┌────────

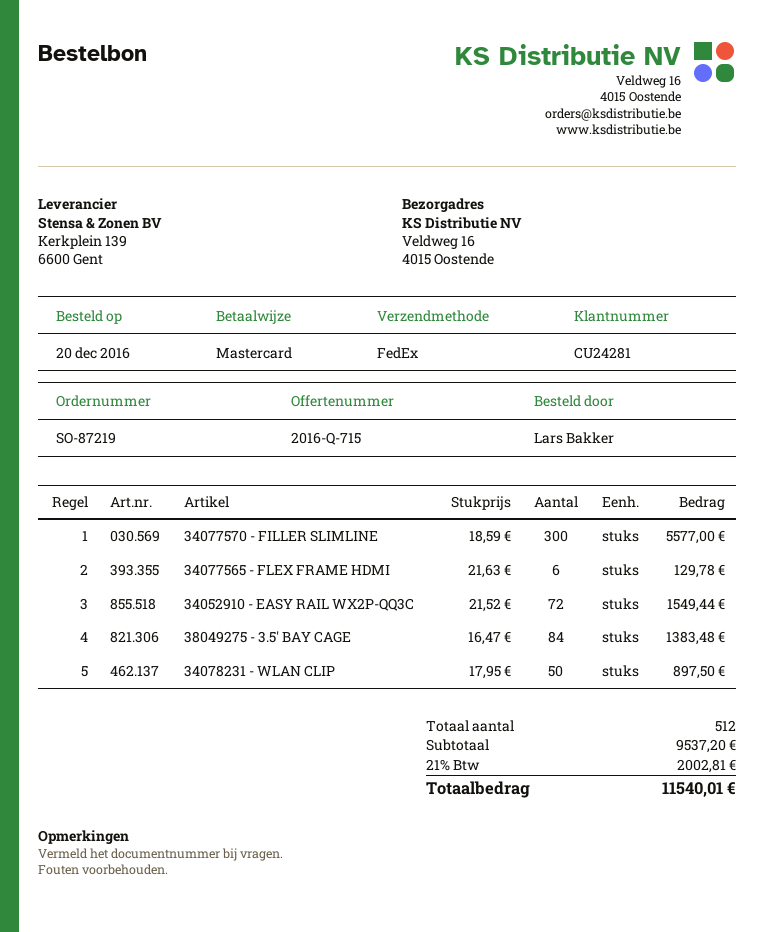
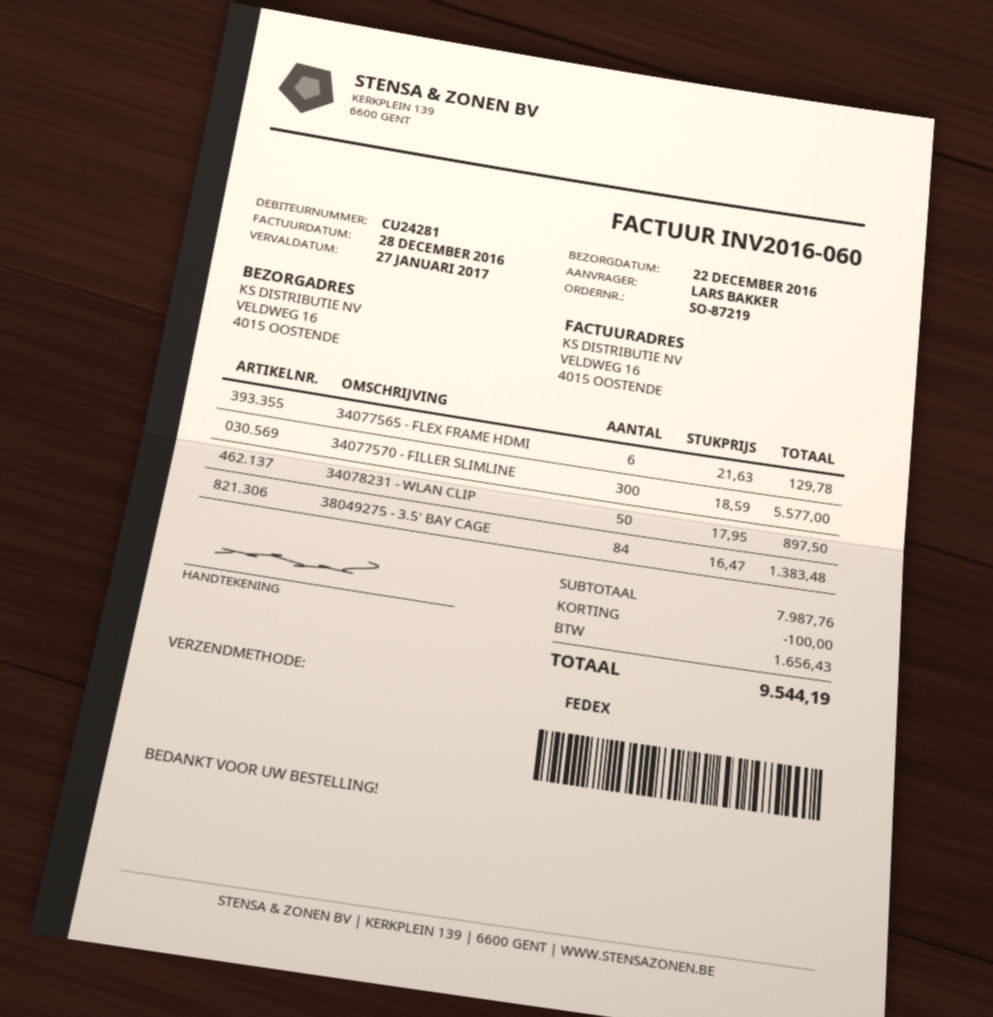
34052910 - EASY RAIL WX2P-QQ3C: 72 x 21.52 = 1549.44 -> none
subtotal: 9537.20 -> 7987.76
discount: none -> 100.00
tax: 2002.81 -> 1656.43
total: 11540.01 -> 9544.19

└────────

The answer should be nothing more than the lines from the one with "subtotal: 9537.20 -> 7987.76" through the end of the entries, restated word for word.

** SOLUTION TO THE EXERCISE **
subtotal: 9537.20 -> 7987.76
discount: none -> 100.00
tax: 2002.81 -> 1656.43
total: 11540.01 -> 9544.19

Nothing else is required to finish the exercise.